- Japanese arcade flyer featuring Kyo Kusanagi (foreground) and Geese Howard (background)
- Developer: SNK Playmore
- Publishers: Sammy Corporation (Arcade)JP/NA: SNK Playmore; EU: Ignition Entertainment;
- Directors: Kazuaki Ezato Gou Miyazaki Takahiro Abe T‑2000
- Producers: Eikichi Kawasaki Moon
- Artist: Tomokazu Nakano
- Composer: Tamotsu Karatsu
- Series: The King of Fighters
- Platforms: Arcade PlayStation 2 Xbox
- Release: Arcade JP: July 30, 2004; PlayStation 2 JP: July 21, 2005; EU: October 13, 2006; XboxJP: March 30, 2006; NA: April 18, 2006;
- Genre: Fighting
- Modes: Single-player, multiplayer
- Arcade system: Atomiswave

= The King of Fighters Neowave =

2004 video game

The King of Fighters Neowave, often shortened as KOF Neowave, or KOF NW, is a 2004 2D fighting game produced by SNK Playmore.

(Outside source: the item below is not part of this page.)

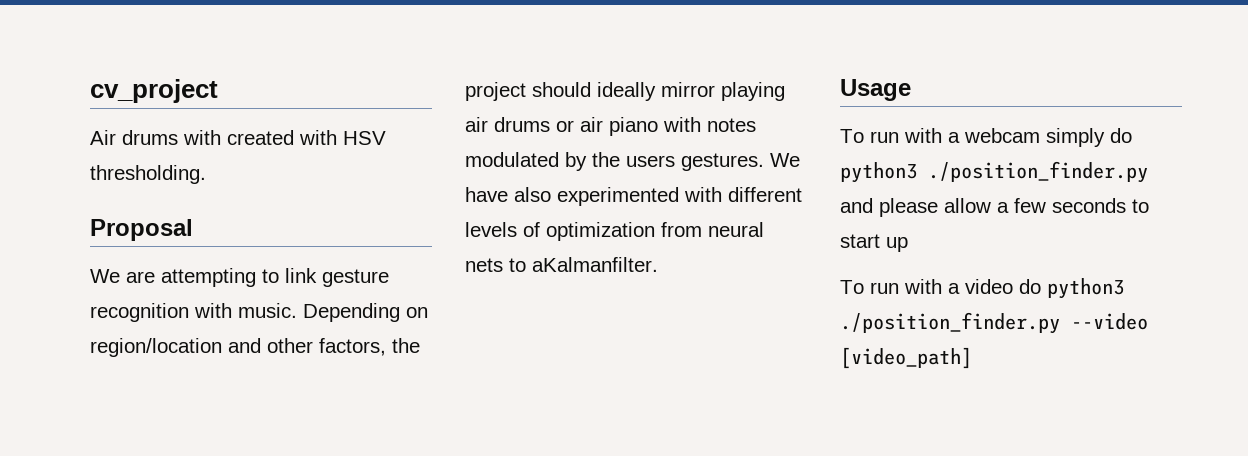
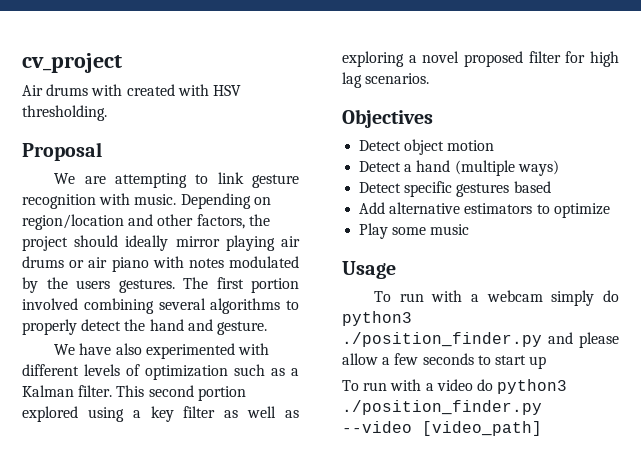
(764, 162) none -> [183,277,299,293] [22,298,299,314] [22,319,267,335] The first portion involved combining several algorithms to properly detect the hand and gesture. //
[661,222,764,237] [465,257,658,272] from neural nets to aKalmanfilter. -> [234,364,299,376] [22,385,246,401] [22,406,299,422] [342,51,619,67] [342,72,430,88] [342,109,433,128] [359,139,495,155] [359,160,559,176] [359,181,551,197] [359,202,610,218] [359,223,470,239] such as a Kalman filter. This second portion explored using a key filter as well as exploring a novel proposed filter for high lag scenarios. // Objectives // Detect object motion // Detect a hand (multiple ways) // Detect specific gestures based // Add alternative estimators to optimize // Play some music

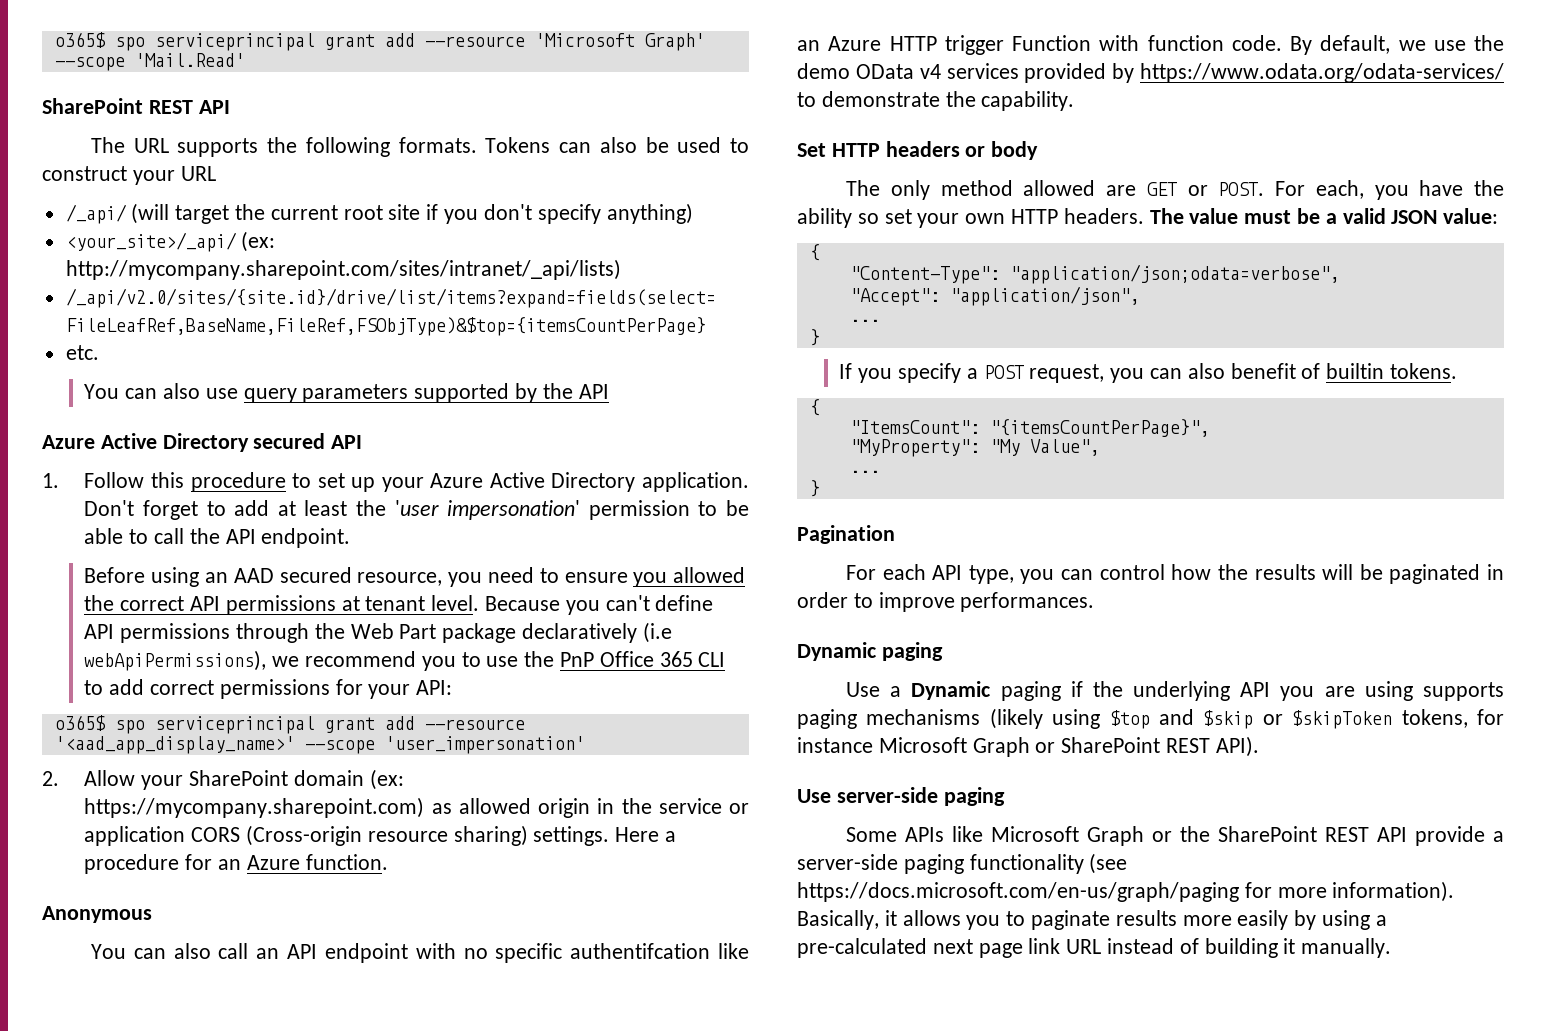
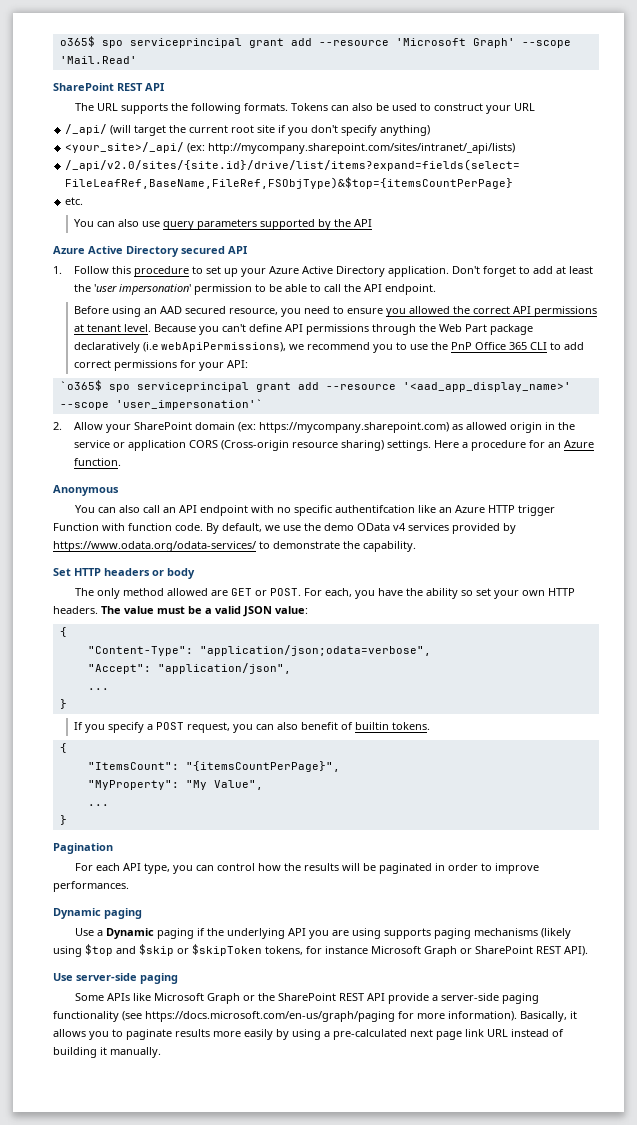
[54,715,106,731] o365$ -> [59,380,102,391] `o365$
[384,736,585,754] 'user_impersonation' -> [115,399,263,410] 'user_impersonation'`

It is their first coin-operated arcade game for Sammy's Atomiswave hardware, following the release of The King of Fighters 2003 being the final Neo Geo arcade installment from the franchise. Home ports were released for PlayStation 2 and Xbox shortly after its release in the arcade. The game is loosely based on The King of Fighters 2002, with some changes to the roster and stages, most notably featuring the boss Geese Howard from Art of Fighting 2, replacing Rugal Bernstein.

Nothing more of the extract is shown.